In the deserted park at Cypress Hill workmen appeared who cut down the remaining dead trees. The Venus of Cydnos and the Apollo Belvedere were pulled down from their pedestals in the dead hedge. One of the workmen, a Calabrian, carted them off, scrubbed them clean of the corroding soot and set them up in the back yard of his little house in the Flats. They came to a good end, for the workman cherished them earnestly. In the little garden behind his house, which by some miracle of devotion he managed to fill with green things, he placed the two statues on pedestals which he himself constructed of bricks and concrete. At the base he planted ivy which flourished and spread over the cracked marble and the adjoining fence. So in all the desert of the great mill town there was one corner at least where beauty was worshiped in a humble setting of cabbages and tomato vines. In the evening when the light was not too bright, the little corner looked for all the world like a bit of a Florentine garden.

The steam shovels set to work on a bright April morning with a terrific sound of hissing steam, of grinding cables and clattering chains. In great gulps they tore up the earth which had lain undisturbed since the passing of the second great glacier. For the Town was not satisfied with the destruction of the house at Cypress Hill; it was not content until the Hill itself was scooped up and carted away. It was a wonderful feat and brought the Town a vast amount of advertisement. Pictures of the hill's destruction found their way into the illustrated papers. They were shown in movie palaces in every part of the country.

It happened that on the very day the steam shovels set to work Eva Barr died in the boarding house where she had lived for more than a decade upon the pension provided by her cousin, Lily Shane. Of the family which had founded the Town, she was the last.

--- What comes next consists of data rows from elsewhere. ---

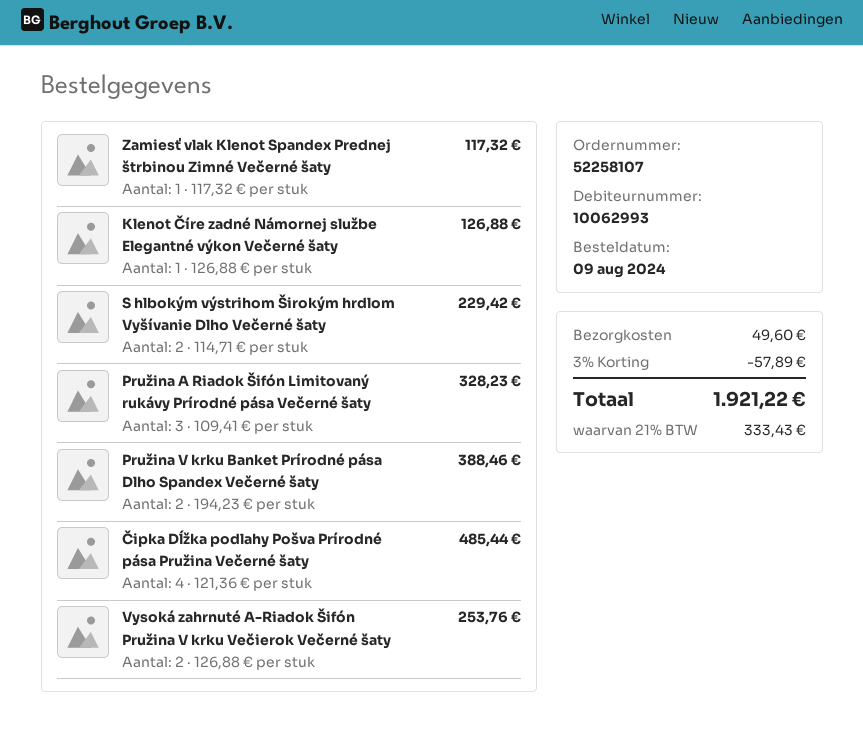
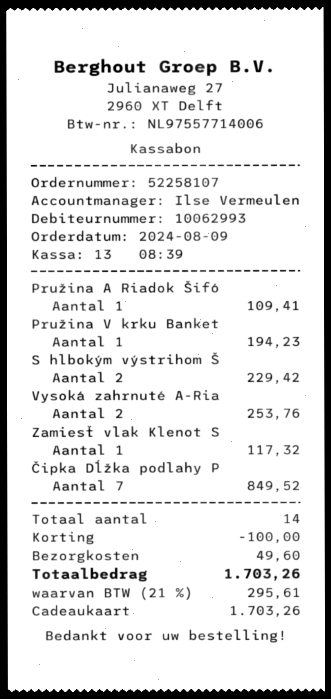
Klenot Číre zadné Námornej službe Elegantné výkon Večerné šaty: 1 for 126.88 -> none
Pružina A Riadok Šifón Limitovaný rukávy Prírodné pása Večerné šaty: 3 for 328.23 -> 1 for 109.41
Pružina V krku Banket Prírodné pása Dlho Spandex Večerné šaty: 2 for 388.46 -> 1 for 194.23
Čipka Dĺžka podlahy Pošva Prírodné pása Pružina Večerné šaty: 4 for 485.44 -> 7 for 849.52
discount: 57.89 -> 100.00
tax: 21% = 333.43 -> 21% = 295.61
total: 1921.22 -> 1703.26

On the hill there remained a few people who remembered Cypress Hill in the days of its glory. But most persons had never heard of Shane's Castle and knew nothing of Lily and Irene Shane. When their names were mentioned, the old residents would say, "Yes . . . Lily and Irene. Of course, you never knew them. They belonged to the old Town. Lily was very beautiful and a little fast, so the stories ran, although no one ever knew for certain. Of course, they may be dead by now. I believe Lily was living in Paris the last that was heard of her."

That was all. Within a century Shane's Castle had risen and disappeared. Within a century the old life was gone, and with it the memory of a great, respectable family which had made the history of the county. It survived only in the name of the Town; and that it would have been unprofitable to change since the Town was known round the world as one of the greatest of industrial centers.